In 2016 you did the Day of the Dead covers compilation album.
That was a charity record for The Red Hot Organization [raising funds and awareness for HIV and AIDS] that we did. That was insane. That was almost 80 Grateful Dead songs. That was totally wild. And they’re not simple!
Did you have a book in front of you? How did you remember?
Well, a lot of the songs were in me from when I was a kid. A song’s easier to learn when you’ve had time to live with it.
Would you say that the Dead were one of your biggest musical influences growing up?
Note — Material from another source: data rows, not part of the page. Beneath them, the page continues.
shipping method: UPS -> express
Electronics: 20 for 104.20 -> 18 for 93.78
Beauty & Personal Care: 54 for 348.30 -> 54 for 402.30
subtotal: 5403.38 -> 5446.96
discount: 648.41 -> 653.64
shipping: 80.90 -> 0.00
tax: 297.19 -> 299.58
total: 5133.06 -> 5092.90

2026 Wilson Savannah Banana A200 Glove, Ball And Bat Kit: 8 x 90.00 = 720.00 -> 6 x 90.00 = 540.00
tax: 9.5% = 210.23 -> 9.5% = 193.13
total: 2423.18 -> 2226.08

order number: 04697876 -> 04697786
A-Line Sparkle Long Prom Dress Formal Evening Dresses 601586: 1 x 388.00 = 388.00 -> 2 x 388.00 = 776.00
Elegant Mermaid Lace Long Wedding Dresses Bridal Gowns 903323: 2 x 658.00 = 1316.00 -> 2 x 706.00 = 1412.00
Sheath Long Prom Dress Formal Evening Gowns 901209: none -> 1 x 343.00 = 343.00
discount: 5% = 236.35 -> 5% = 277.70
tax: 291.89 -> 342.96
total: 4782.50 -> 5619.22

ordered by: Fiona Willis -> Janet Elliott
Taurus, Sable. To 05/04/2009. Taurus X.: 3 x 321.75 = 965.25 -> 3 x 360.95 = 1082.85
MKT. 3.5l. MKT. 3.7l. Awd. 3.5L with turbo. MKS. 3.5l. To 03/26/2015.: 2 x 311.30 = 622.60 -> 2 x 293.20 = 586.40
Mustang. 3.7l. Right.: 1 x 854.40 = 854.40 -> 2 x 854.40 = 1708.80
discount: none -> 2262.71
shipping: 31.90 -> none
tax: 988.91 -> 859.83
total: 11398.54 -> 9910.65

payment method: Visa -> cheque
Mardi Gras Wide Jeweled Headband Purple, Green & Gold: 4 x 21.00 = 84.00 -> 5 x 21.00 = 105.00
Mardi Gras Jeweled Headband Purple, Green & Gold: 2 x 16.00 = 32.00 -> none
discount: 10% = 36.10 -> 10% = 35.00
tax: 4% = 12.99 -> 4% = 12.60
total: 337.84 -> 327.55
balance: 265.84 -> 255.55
Definitely. At first, I didn’t like them because when I was in junior high school, all the jock-y guys who would push me around and make fun of me, they were all Deadheads. Also, the artwork kind of scared me. I was such a wussy little guy. My assumption was, “The Grateful Dead? That must be heavy metal music that’s got all this aggression and anger.” Plus, all these guys were wearing skeletons on their shirts and looked mean. And then I was going through someone’s record collection and there was a copy of Workingman’s Dead , but the cover of the record was so faded that I couldn’t tell what it was. It looked kind of beautiful, almost like a fossil. I put it on, and I loved it so much. Then my dad told me it was the Grateful Dead, and I was like, “No, you’ve got to be kidding me!” It was peaceful and beautiful, but also super deep and not aggressive at all. To a fault. Anyway, it completely captivated me. That was probably when I was 15. I had just started playing music around then. Those hit at the same time, which was powerful. It’s like young love. There’s nothing quite like that. You never shake it.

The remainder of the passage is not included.